Example 5   cudbSystemStatus Output Listing the Active Alarms

Printing Alarms...  
[Aug 30 12:50:05]( Preventive Maintenance  Logchecker has \
found major error(s). )

If the Printing Alarms segment shows any alarms, check their related Alarm OPIs.

Example 6 shows the fifth part of the output, listing the status of the database cluster server connections:

Example 6   cudbSystemStatus Output Listing Database Cluster Server Connections

Checking MySQL server connection: 
        MySQL Master Servers connection ..............OK
        MySQL Slave Servers connection ...............OK
        MySQL Access Servers connection ..............OK

If any of the database cluster connections shows a value other than OK, check the active alarms and follow the related Alarm OPIs. See Example 10 for an example of database cluster server connection faults.

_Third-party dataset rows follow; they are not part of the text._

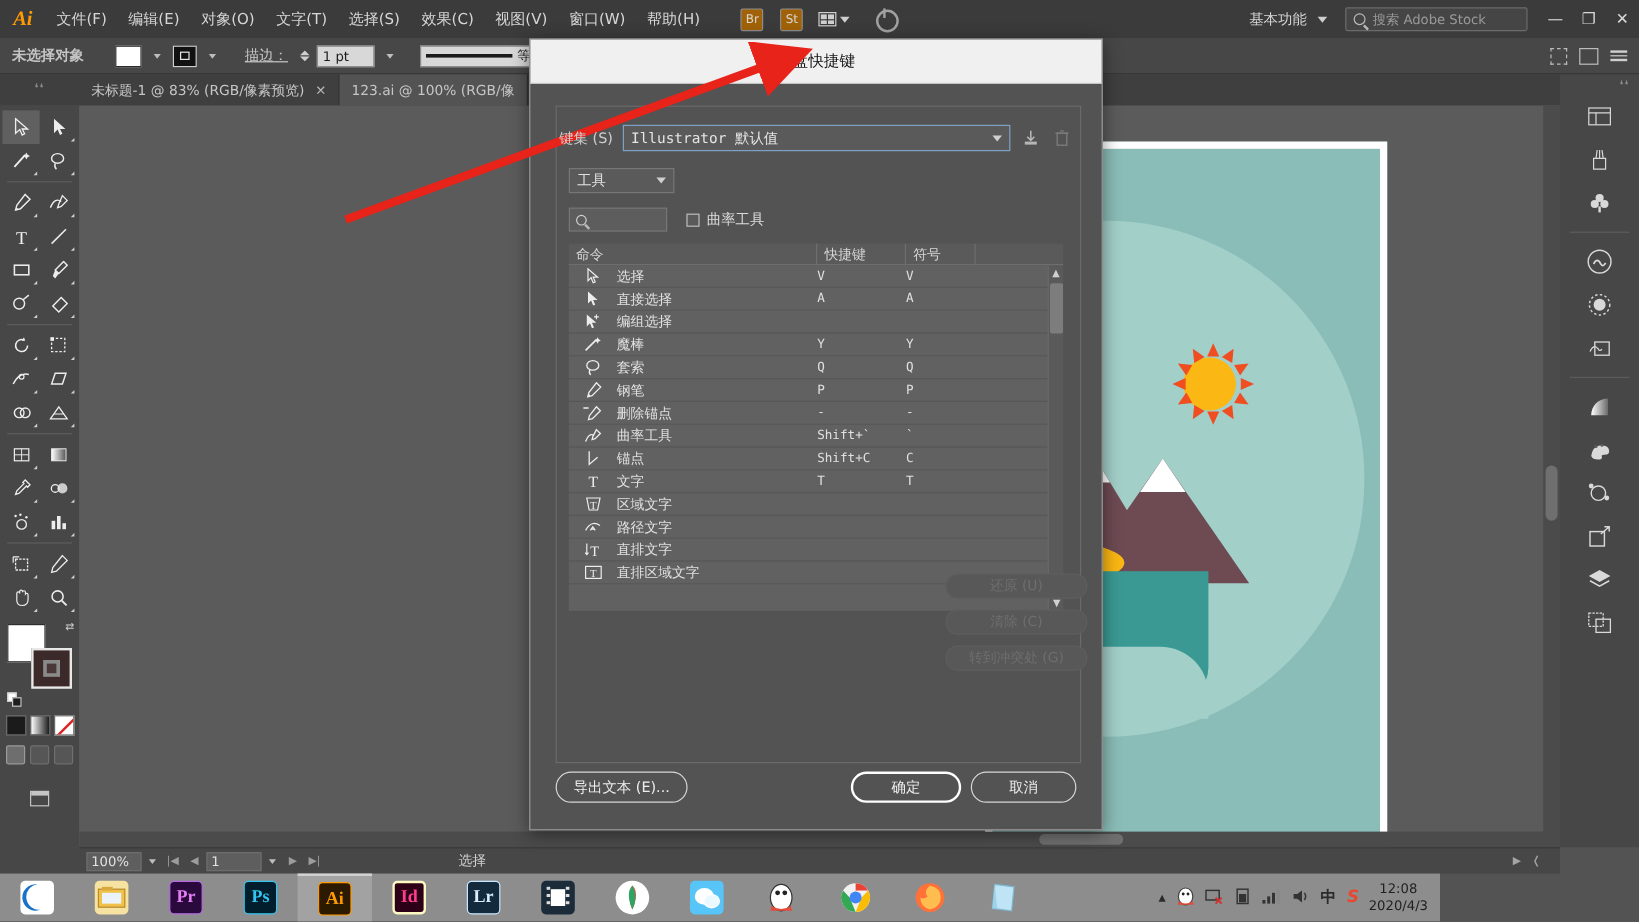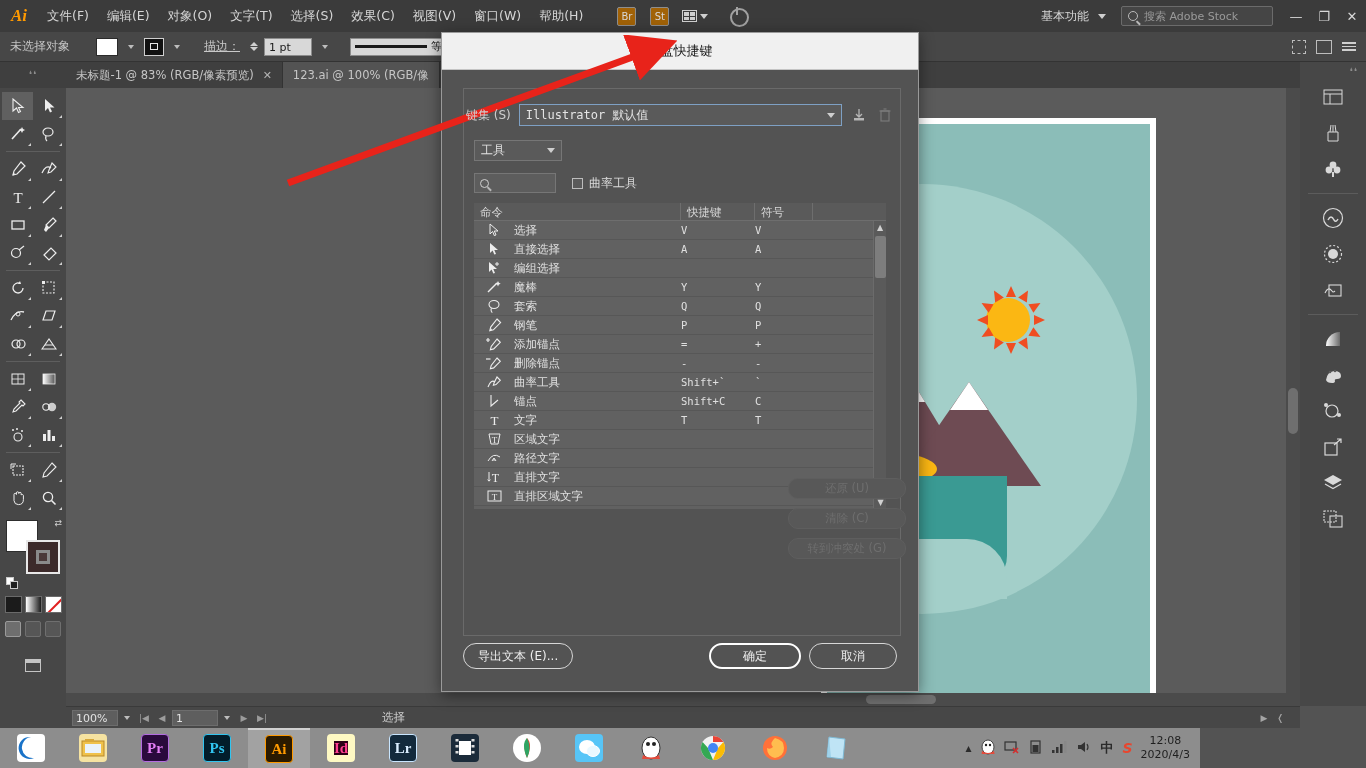--- a/index.html
+++ b/index.html
@@ -73,7 +73,7 @@
     background: #474747; border-bottom: 1px solid #333;
     display: flex; align-items: center; padding-left: 10px; gap: 6px;
   }
-  .cb-text { font-size: 12px; color: #c4c4c4; }
+  .cb-text { font-size: 12px; color: #c4c4c4; font-weight: bold; }
   .swatch-white { width: 22px; height: 18px; background: #fff; border: 1px solid #2b2b2b; }
   .swatch-stroke {
     width: 20px; height: 18px; background: #111; border: 1px solid #cfcfcf;

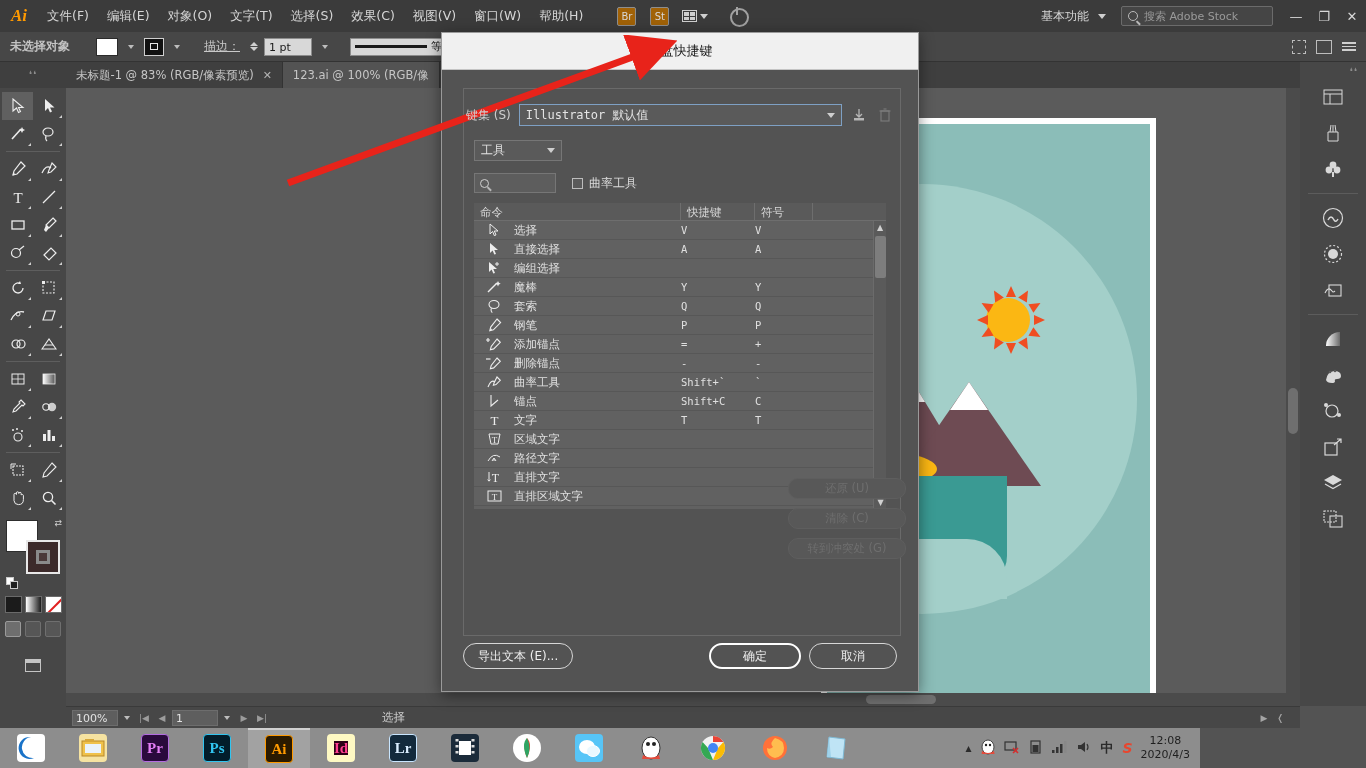--- a/index.html
+++ b/index.html
@@ -878,17 +878,6 @@
                 <div class="nm">钢笔</div>
                 <div class="sc">P</div>
                 <div class="sy">P</div>
-              </div>
-              <div class="trow">
-                <div class="ic">
-                  <svg width="16" height="14" viewBox="0 0 16 14">
-                    <path d="M11 2 l3.3 3.3 -6.6 6.6 -3.3 .8 .8-3.3z" fill="none" stroke="#ededed" stroke-width="1.1"></path>
-                    <path d="M2 1 v4 M0 3 h4" stroke="#ededed" stroke-width="1.2"></path>
-                  </svg>
-                </div>
-                <div class="nm">添加锚点</div>
-                <div class="sc">=</div>
-                <div class="sy">+</div>
               </div>
               <div class="trow">
                 <div class="ic">

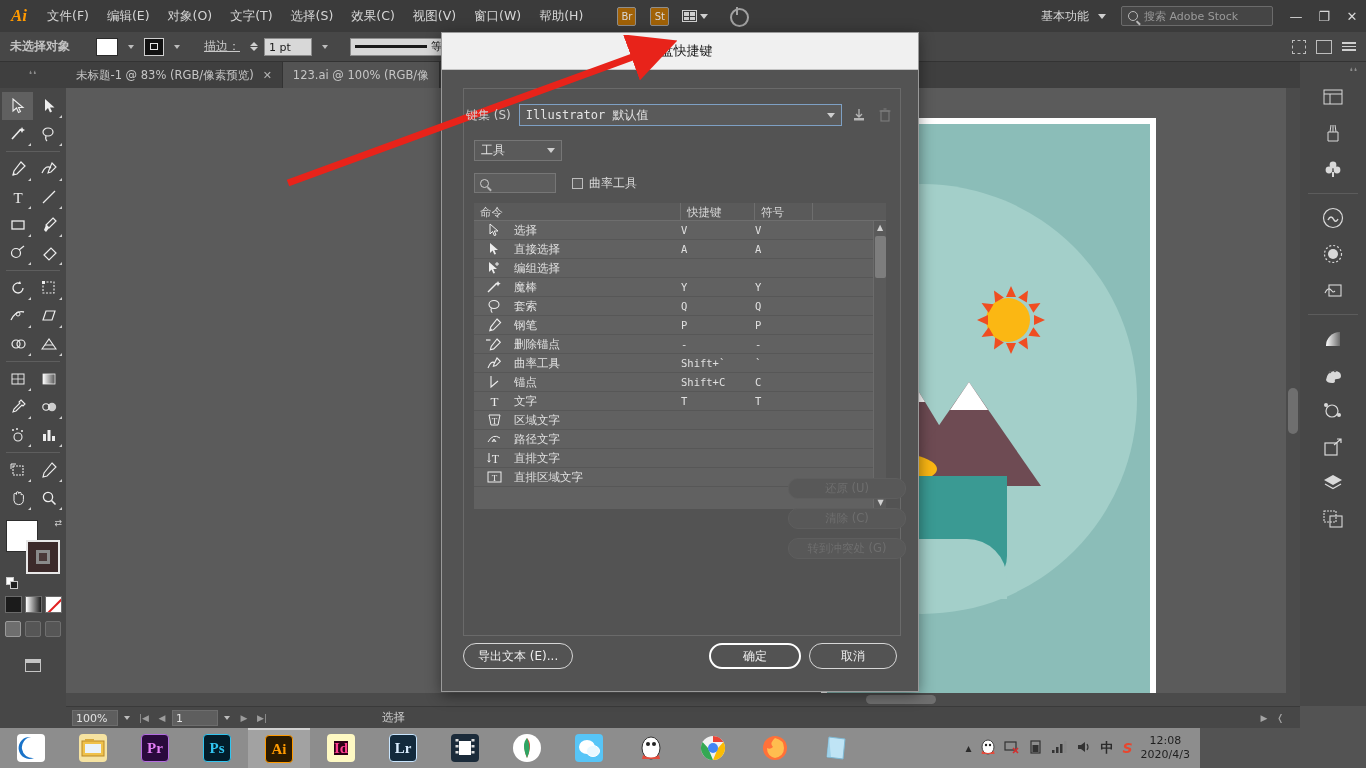--- a/index.html
+++ b/index.html
@@ -1029,7 +1029,7 @@
       <div class="tile" style="background:#2b1a00;border:1px solid #ff9a00;color:#ff9a00">Ai</div>
     </div>
     <div class="tb-item">
-      <div class="tile" style="background:#2c0016;border:7px solid #fef9c3;color:#ff3f8e">Id</div>
+      <div class="tile" style="background:#2c0016;border:2px solid #fef9c3;color:#ff3f8e">Id</div>
     </div>
     <div class="tb-item">
       <div class="tile" style="background:#132a3c;border:1px solid #c9e6ff;color:#dbeeff">Lr</div>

Example 7 shows the sixth part of the command output, listing the status of the Cluster Supervisor and the Blackboard Coordination (BC) SM:

Example 7   cudbSystemStatus Output Listing the Cluster Supervisor and the BC SM

Checking Process:
OAMs..................

        Cluster Supervisor............................Running 
        System Monitor BC.............................Running 
Do!

If any of the above processes is indicated as Not Running, contact the next level of Ericsson support immediately.

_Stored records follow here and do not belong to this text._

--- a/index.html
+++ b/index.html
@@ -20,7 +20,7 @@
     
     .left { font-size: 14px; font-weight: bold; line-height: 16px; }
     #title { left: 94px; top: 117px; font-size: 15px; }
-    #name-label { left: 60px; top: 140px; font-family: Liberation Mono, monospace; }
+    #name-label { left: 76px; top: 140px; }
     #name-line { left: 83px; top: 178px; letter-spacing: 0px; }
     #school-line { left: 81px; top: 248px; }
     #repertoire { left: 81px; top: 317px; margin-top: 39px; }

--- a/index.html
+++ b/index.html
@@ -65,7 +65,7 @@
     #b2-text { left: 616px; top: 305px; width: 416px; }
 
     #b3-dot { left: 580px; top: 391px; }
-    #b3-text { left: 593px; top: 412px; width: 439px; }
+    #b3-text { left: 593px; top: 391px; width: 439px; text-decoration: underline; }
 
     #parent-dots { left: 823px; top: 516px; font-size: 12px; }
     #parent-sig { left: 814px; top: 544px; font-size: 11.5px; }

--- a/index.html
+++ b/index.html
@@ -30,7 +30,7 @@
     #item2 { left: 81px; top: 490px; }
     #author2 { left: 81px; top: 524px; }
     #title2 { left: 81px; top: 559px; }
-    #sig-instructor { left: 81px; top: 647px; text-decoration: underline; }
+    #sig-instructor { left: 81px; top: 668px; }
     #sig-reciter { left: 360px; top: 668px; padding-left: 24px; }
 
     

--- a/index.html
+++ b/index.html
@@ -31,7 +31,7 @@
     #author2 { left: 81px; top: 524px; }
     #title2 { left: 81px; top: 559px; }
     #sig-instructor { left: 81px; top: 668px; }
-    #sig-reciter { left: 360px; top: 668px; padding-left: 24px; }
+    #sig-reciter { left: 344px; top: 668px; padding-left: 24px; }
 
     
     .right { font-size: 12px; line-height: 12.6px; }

Example 8 shows the final part of the command output, listing the status of the running processes:

Example 8   cudbSystemStatus Output Listing the Running Processes

OAMs..................
        Cluster Supervisor............................Running
        System Monitor BC.............................Running
        Reconciliation process........................Running in: OAM2
        Smp-client....................................Running
        Management Server Process (ndb_mgmd)..........Running
        KeepAlive process.............................Running
        ESA...........................................Running
        LDAP counter..................................Running in: OAM1
        Log Handler process...........................Running
PLs................
        Storage Engine process (ndbd).................Running
        LDAP FE.......................................Running
        KeepAlive process.............................Running
        MySQL server process (Master).................Running
        MySQL server process (Slave)..................Running
        MySQL server process (Access).................Running
        CudbNotifications process.....................Running
        LDAP FE Monitor process.......................Running
DSs............................
        Storage Engine process (ndbd).................Running
        LDAP FE.......................................Running
        KeepAlive process.............................Running
        MySQL server process (Master).................Running
        MySQL server process (Slave)..................Running
        MySQL server process (Access).................Running
        LDAP FE Monitor process.......................Running
Do!

If any of the above processes are shown as Not Running, contact the next level of Ericsson support.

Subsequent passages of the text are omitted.